The User Manager is an application for managing users, groups, applications, roles, certificates, group and role assignments.
Required peripheral systems are: OpenLDAP, proNEXT IdP, Registration Manager, AuditManagerService. Interfaces called from the User Manager are: HTTPS(REST) (IdP, RM, AMS) and LDAP(StartTLS) (LDAP).
The creation of the central infrastructure component for the management of users, user roles and organizational structures avoids the duplication of such information in specialized systems and consequently reduces the administrative effort required. In addition, the UM concept provides precise specifications for its internal authorization structure and thus allows fine granular administration which can be defined for different user groups. The known user / role data structure is extended by a new group entity, which enables the logical combination of users and allows the definition of administration areas through a hierarchical structure.
Furthermore, groups allow to give a user different roles in the context of his current group membership. Asymmetric key material (in the form of public certificates and private keys) can be stored with users as well as in groups.

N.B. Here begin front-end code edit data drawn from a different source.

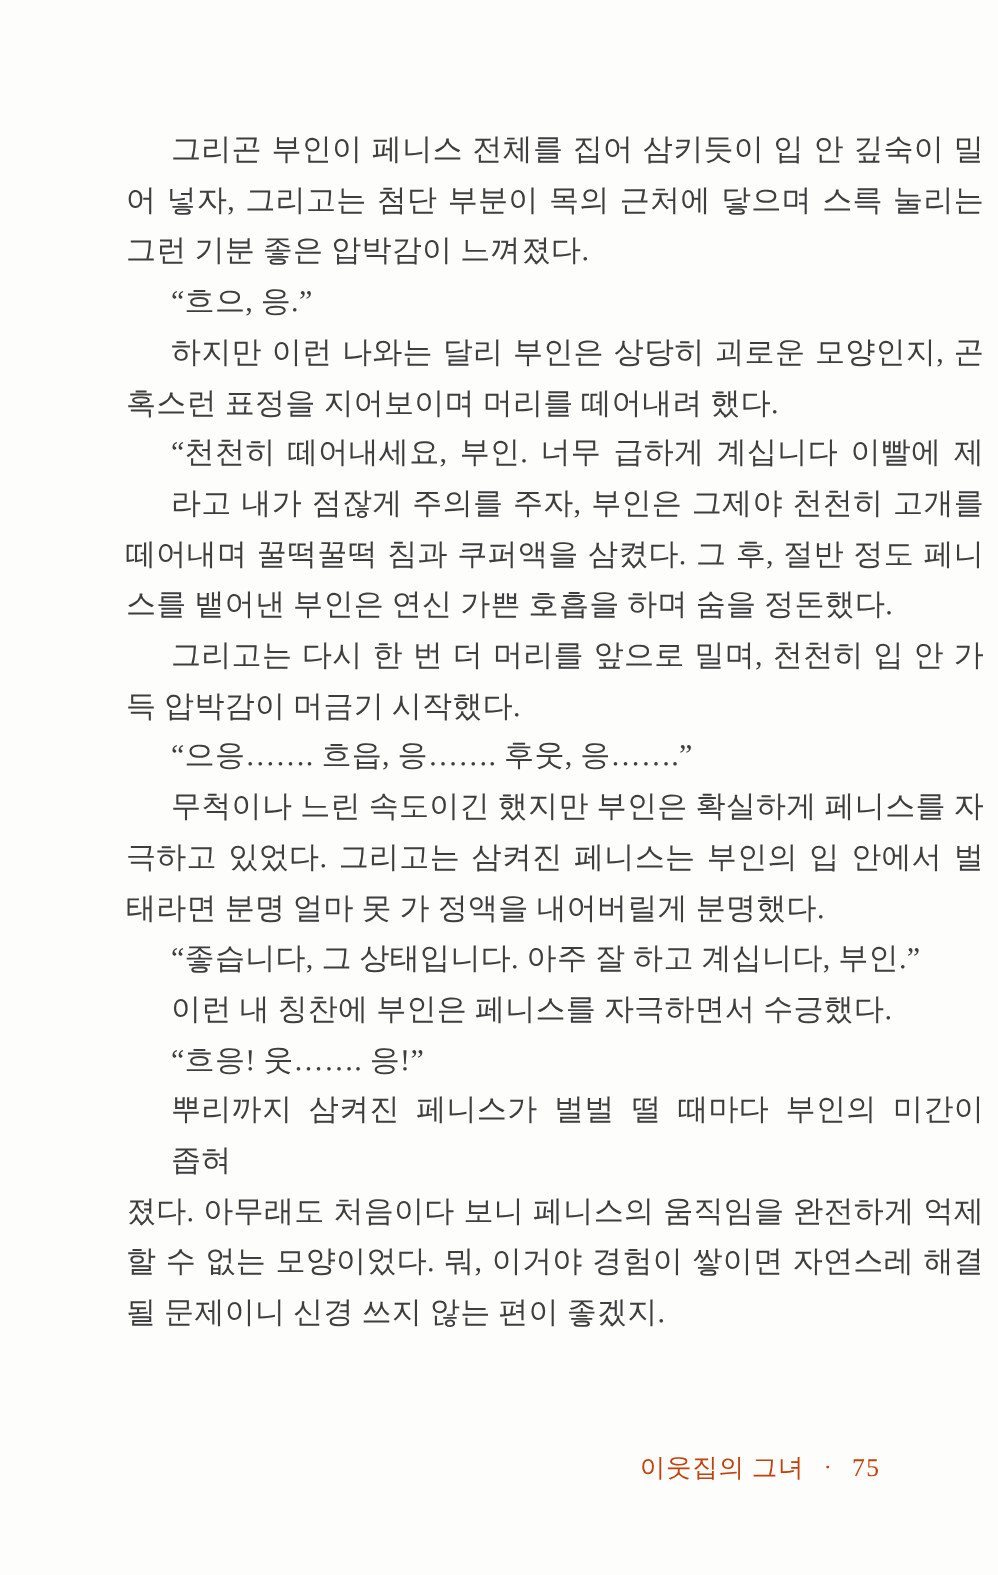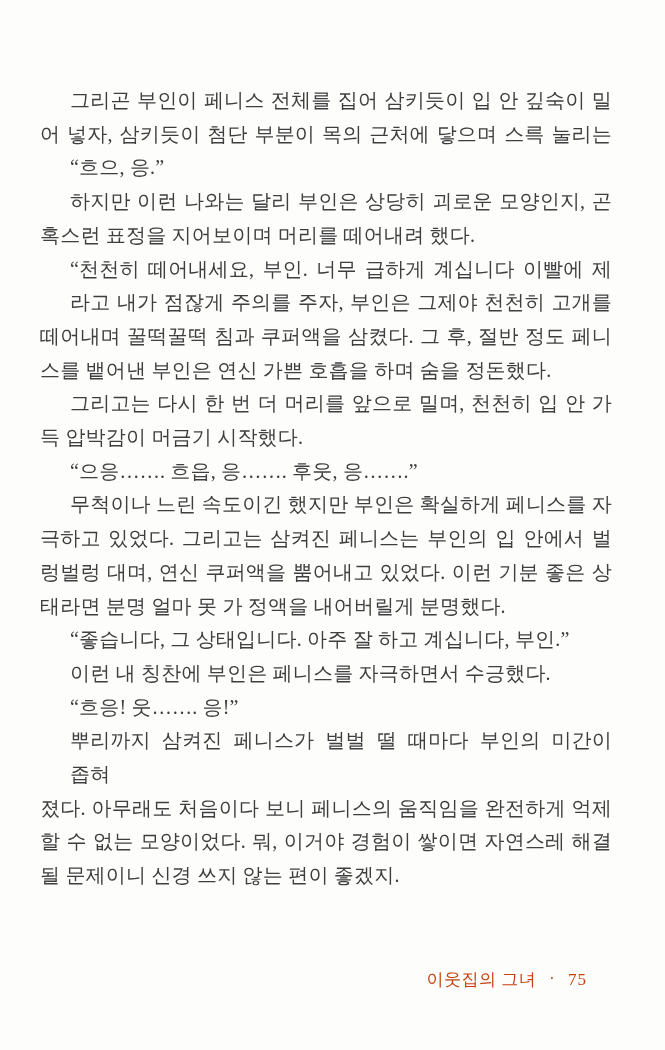--- a/index.html
+++ b/index.html
@@ -11,20 +11,21 @@
     height: 1050px;
     background: #fdfdfc;
     font-family: "Liberation Serif", "DejaVu Serif", serif;
     color: #3e3e3e;
     position: relative;
     overflow: hidden;
   }
   .page {
     position: absolute;
     inset: 0;
+    margin-left: 44px;
   }
   .text-block {
     position: absolute;
     left: 40px;
     top: 84px;
     width: 572px;
   }
   .line {
     font-size: 20px;
     line-height: 33.7px;
@@ -62,34 +63,34 @@
     letter-spacing: 1px;
   }
 </style>
 </head>
 <body>
 
 <main class="page">
 
   <section class="text-block">
     <div class="line i j">그리곤 부인이 페니스 전체를 집어 삼키듯이 입 안 깊숙이 밀</div>
-    <div class="line j">어 넣자, 삼키듯이 첨단 부분이 목의 근처에 닿으며 스륵 눌리는</div>
+    <div class="line j">어 넣자, 그리고는 첨단 부분이 목의 근처에 닿으며 스륵 눌리는</div>
+    <div class="line">그런 기분 좋은 압박감이 느껴졌다.</div>
     <div class="line i">“흐으, 응.”</div>
     <div class="line i j">하지만 이런 나와는 달리 부인은 상당히 괴로운 모양인지, 곤</div>
     <div class="line">혹스런 표정을 지어보이며 머리를 떼어내려 했다.</div>
     <div class="line i j">“천천히 떼어내세요, 부인. 너무 급하게 계십니다 이빨에 제</div>
     <div class="line i j">라고 내가 점잖게 주의를 주자, 부인은 그제야 천천히 고개를</div>
     <div class="line j">떼어내며 꿀떡꿀떡 침과 쿠퍼액을 삼켰다. 그 후, 절반 정도 페니</div>
     <div class="line">스를 뱉어낸 부인은 연신 가쁜 호흡을 하며 숨을 정돈했다.</div>
     <div class="line i j">그리고는 다시 한 번 더 머리를 앞으로 밀며, 천천히 입 안 가</div>
     <div class="line">득 압박감이 머금기 시작했다.</div>
     <div class="line i">“으응……. 흐읍, 응……. 후웃, 응…….”</div>
     <div class="line i j">무척이나 느린 속도이긴 했지만 부인은 확실하게 페니스를 자</div>
     <div class="line j">극하고 있었다. 그리고는 삼켜진 페니스는 부인의 입 안에서 벌</div>
-    <div class="line j">렁벌렁 대며, 연신 쿠퍼액을 뿜어내고 있었다. 이런 기분 좋은 상</div>
     <div class="line">태라면 분명 얼마 못 가 정액을 내어버릴게 분명했다.</div>
     <div class="line i">“좋습니다, 그 상태입니다. 아주 잘 하고 계십니다, 부인.”</div>
     <div class="line i">이런 내 칭찬에 부인은 페니스를 자극하면서 수긍했다.</div>
     <div class="line i">“흐응! 웃……. 응!”</div>
     <div class="line i j">뿌리까지 삼켜진 페니스가 벌벌 떨 때마다 부인의 미간이 좁혀</div>
     <div class="line j">졌다. 아무래도 처음이다 보니 페니스의 움직임을 완전하게 억제</div>
     <div class="line j">할 수 없는 모양이었다. 뭐, 이거야 경험이 쌓이면 자연스레 해결</div>
     <div class="line">될 문제이니 신경 쓰지 않는 편이 좋겠지.</div>
   </section>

In addition to the ability to authenticate directly (active and passive authentication), the UM concept handles the secure passing of authentication information between background services without requiring user interaction again. This eliminates the need for technical "superusers" which often pose a significant security risk due to their liberal legal model.
All read and write access is controlled via central components. Direct access to the attribute store (in this concept an LDAP system) is technically not possible. This is to prevent (erroneous) third party accesses from posing a threat to the data integrity of the user administration.